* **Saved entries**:
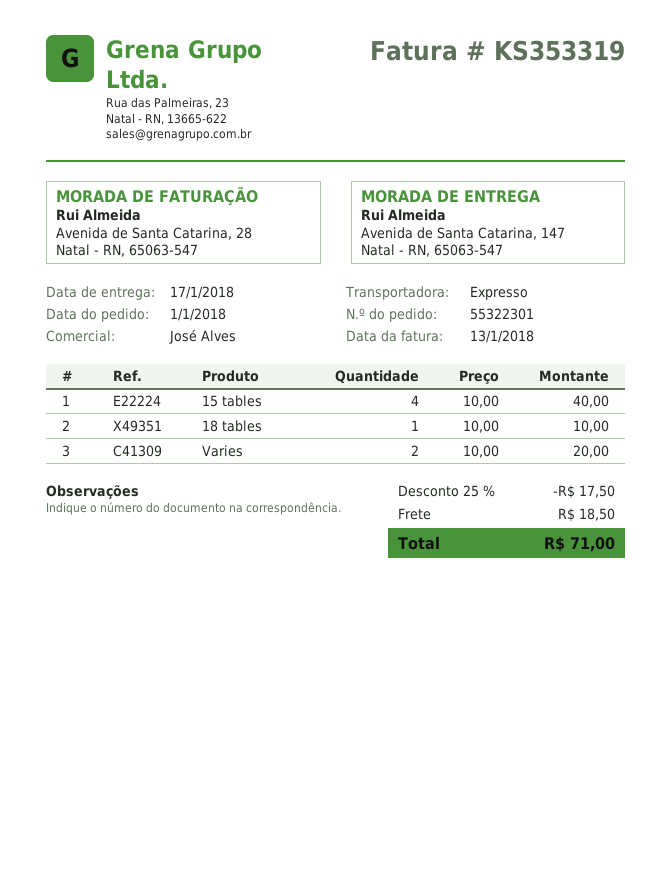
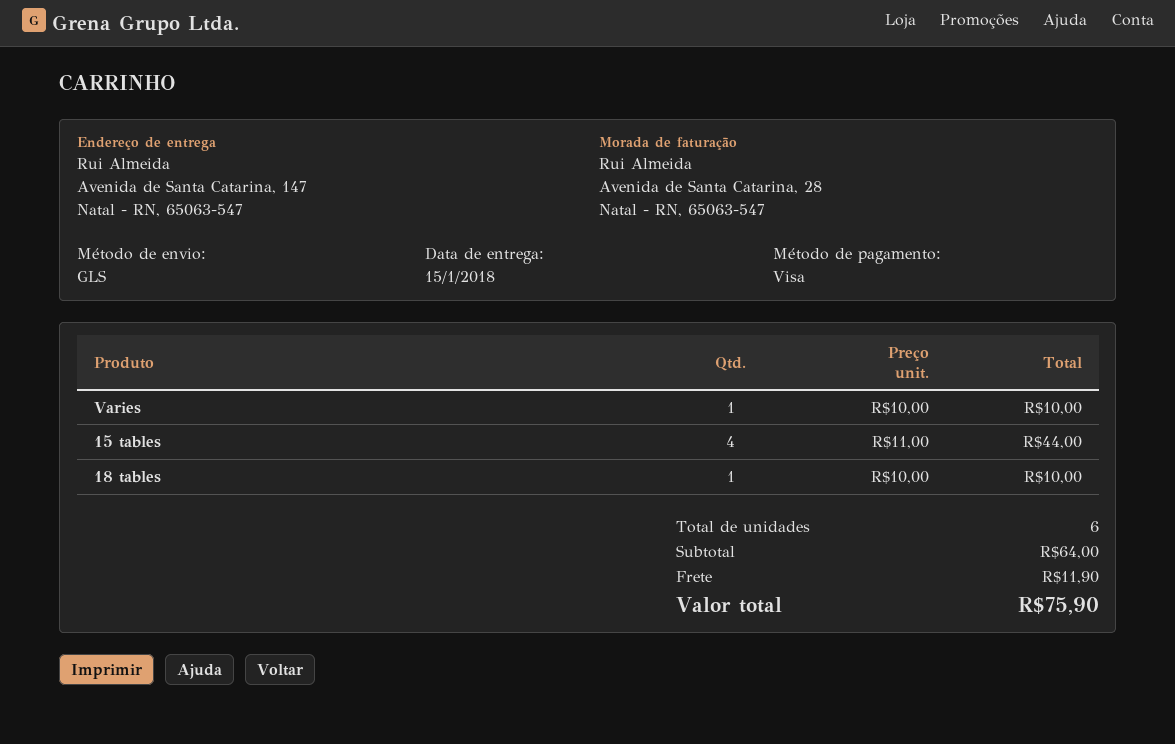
delivery date: 2018-01-17 -> 2018-01-15
shipping method: express -> GLS
15 tables: 4 x 10.00 = 40.00 -> 4 x 11.00 = 44.00
Varies: 2 x 10.00 = 20.00 -> 1 x 10.00 = 10.00
discount: 25% = 17.50 -> none
shipping: 18.50 -> 11.90
total: 71.00 -> 75.90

* **Activity**: Copy only the stretch running from the line containing "discount: 25% = 17.50 -> none" to the final line of the entries, both ends included, exactly as it stands.

* **Finished exercise**:
discount: 25% = 17.50 -> none
shipping: 18.50 -> 11.90
total: 71.00 -> 75.90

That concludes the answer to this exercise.